In the listing that follows, the lines starting at the one containing "text: 21 ->" and ending at the one containing "-> <div> <div>Status/Priority</div>" are to be returned exactly, both boundary lines included, and no others.

RECORD SET -
*** Block opens ***

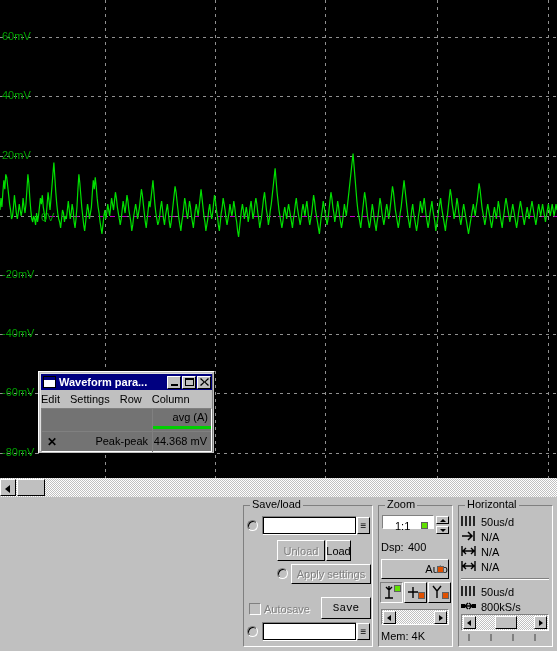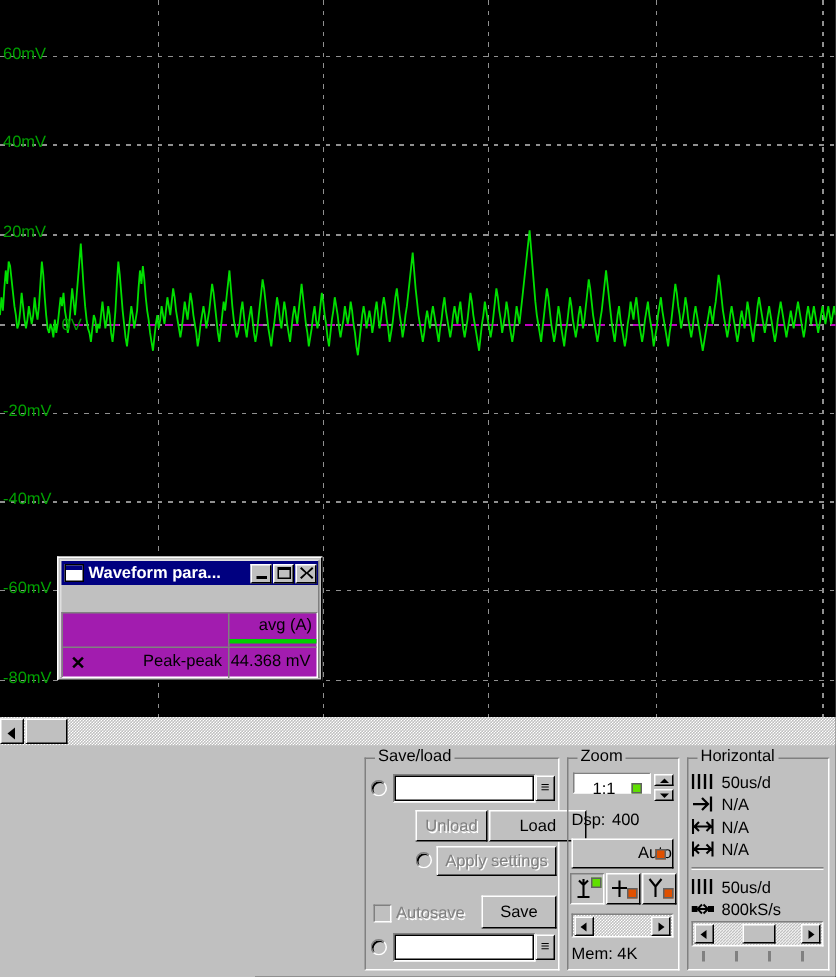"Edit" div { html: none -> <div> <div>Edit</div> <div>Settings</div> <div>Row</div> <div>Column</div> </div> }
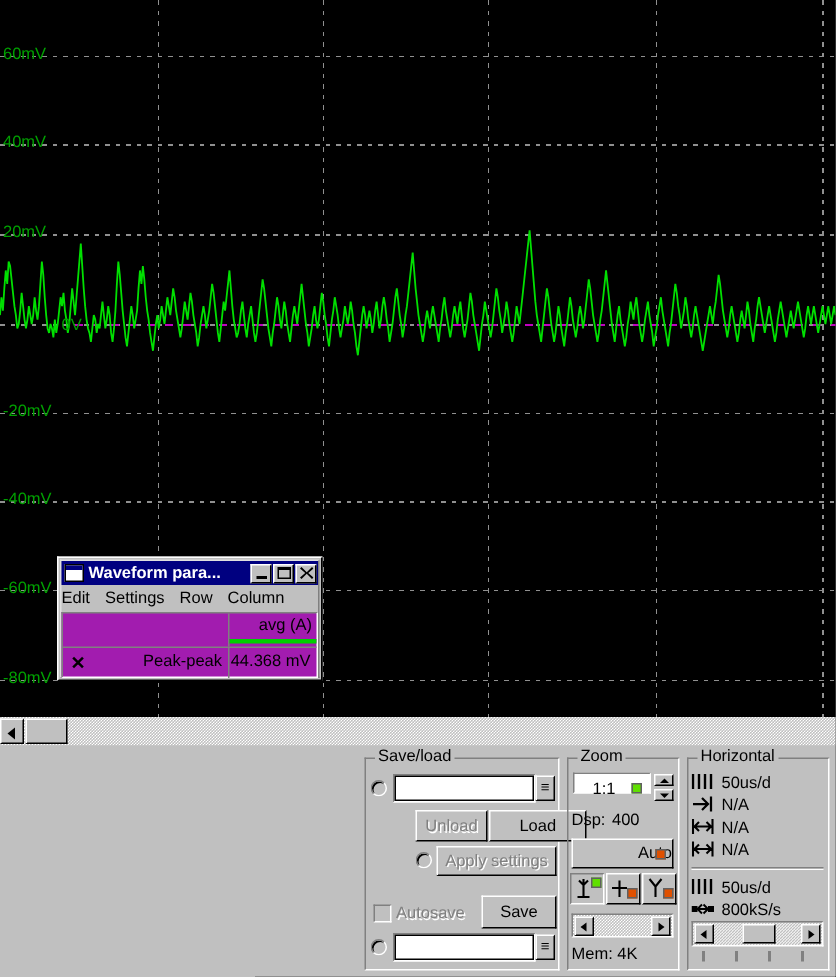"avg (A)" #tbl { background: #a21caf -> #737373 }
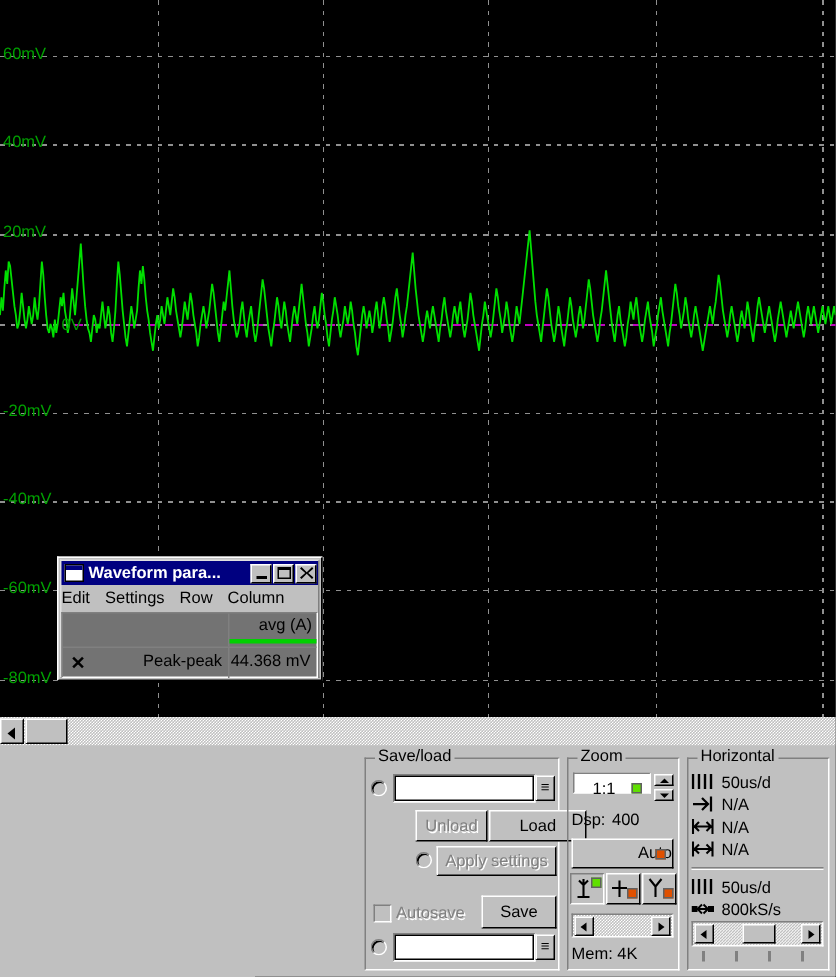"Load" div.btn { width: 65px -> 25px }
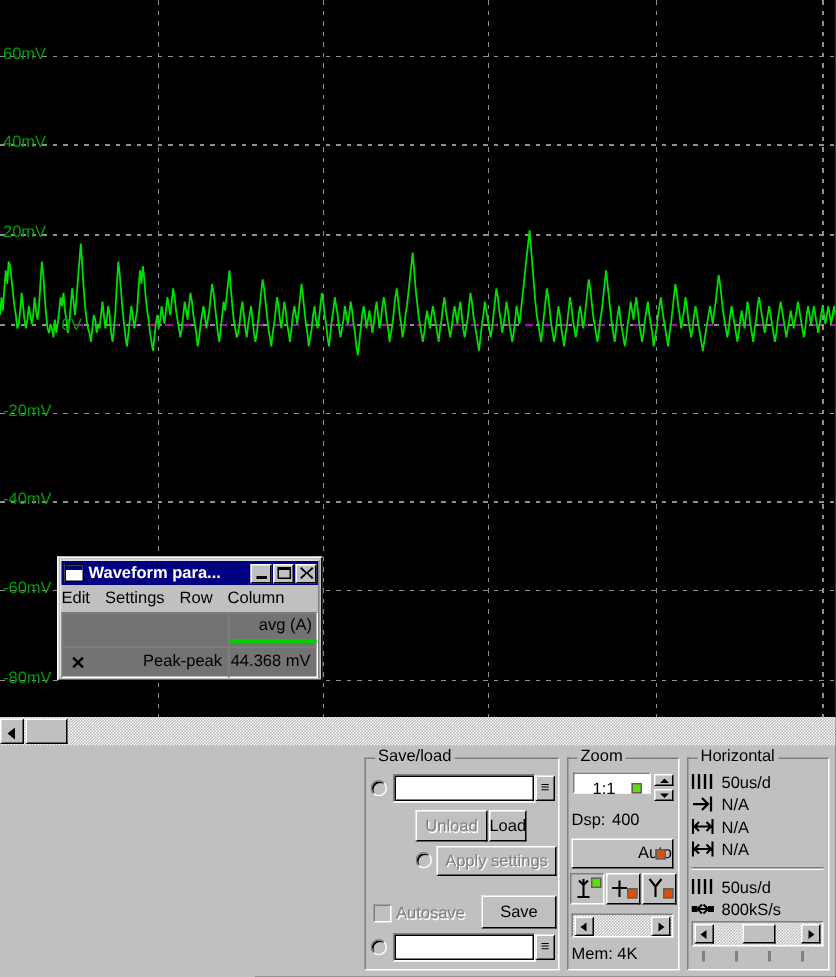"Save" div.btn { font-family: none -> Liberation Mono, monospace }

*** Block closes ***
*** Block opens ***

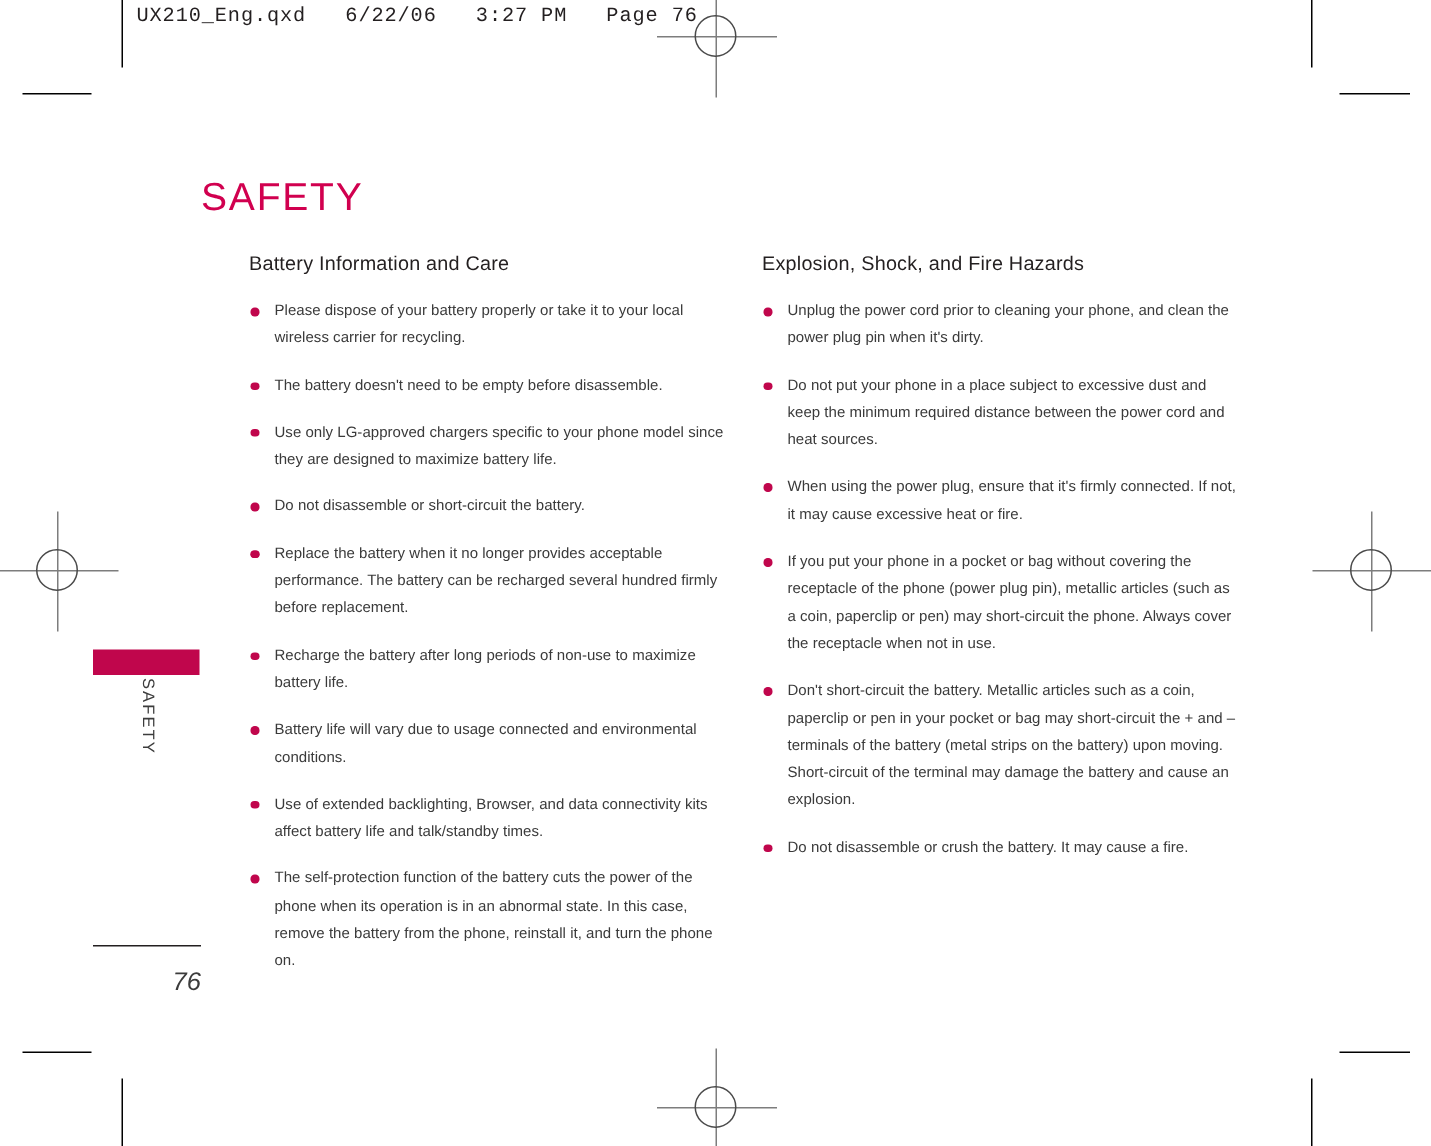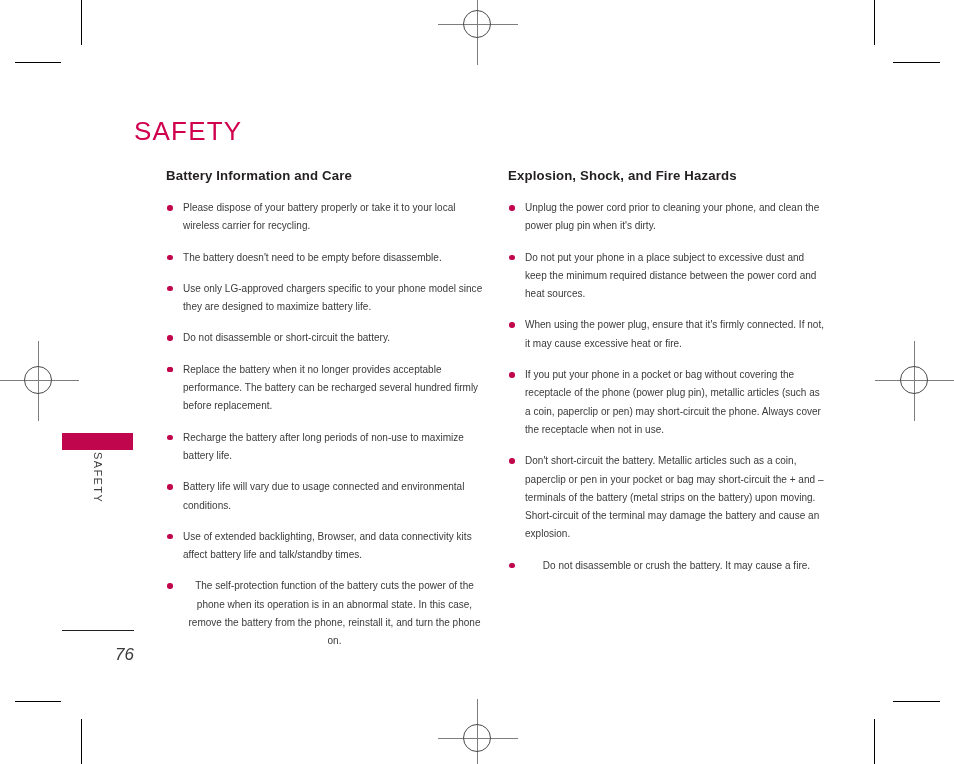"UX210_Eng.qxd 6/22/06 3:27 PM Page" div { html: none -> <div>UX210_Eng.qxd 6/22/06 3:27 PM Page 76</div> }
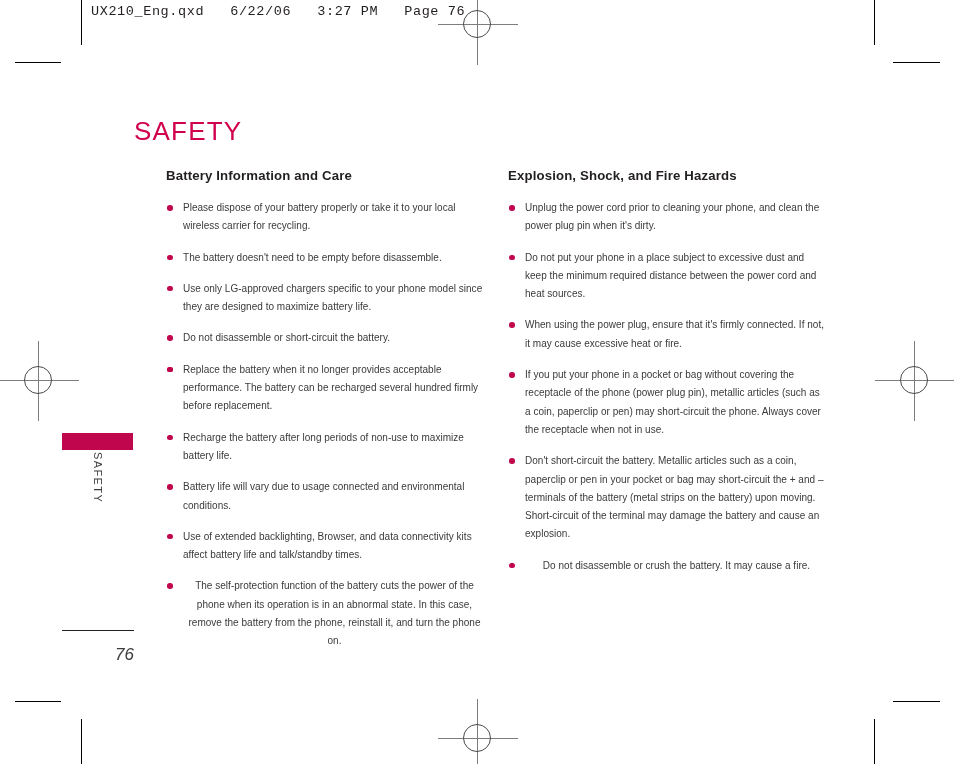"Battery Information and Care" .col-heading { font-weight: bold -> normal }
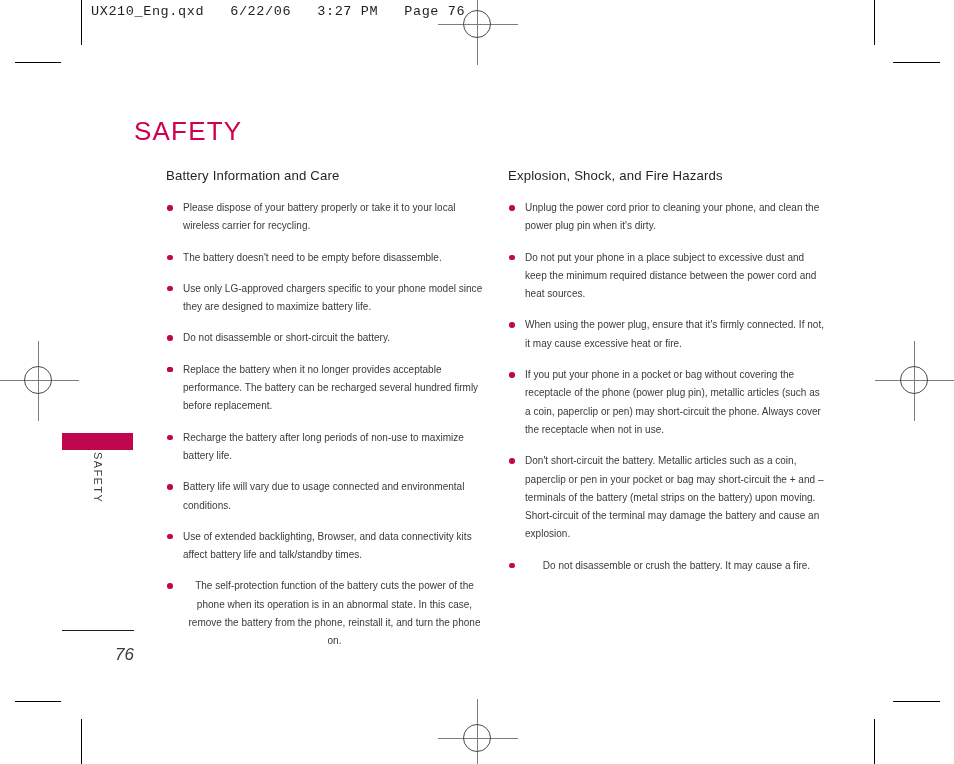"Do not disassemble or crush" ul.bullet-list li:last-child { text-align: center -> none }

*** Block closes ***
*** Block opens ***

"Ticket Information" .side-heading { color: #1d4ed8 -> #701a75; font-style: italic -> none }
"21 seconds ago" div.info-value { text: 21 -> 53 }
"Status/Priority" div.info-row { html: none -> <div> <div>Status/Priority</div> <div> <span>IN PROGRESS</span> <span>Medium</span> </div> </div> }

*** Block closes ***

ANSWER TO THE EXERCISE -
"21 seconds ago" div.info-value { text: 21 -> 53 }
"Status/Priority" div.info-row { html: none -> <div> <div>Status/Priority</div> <div> <span>IN PROGRESS</span> <span>Medium</span> </div> </div> }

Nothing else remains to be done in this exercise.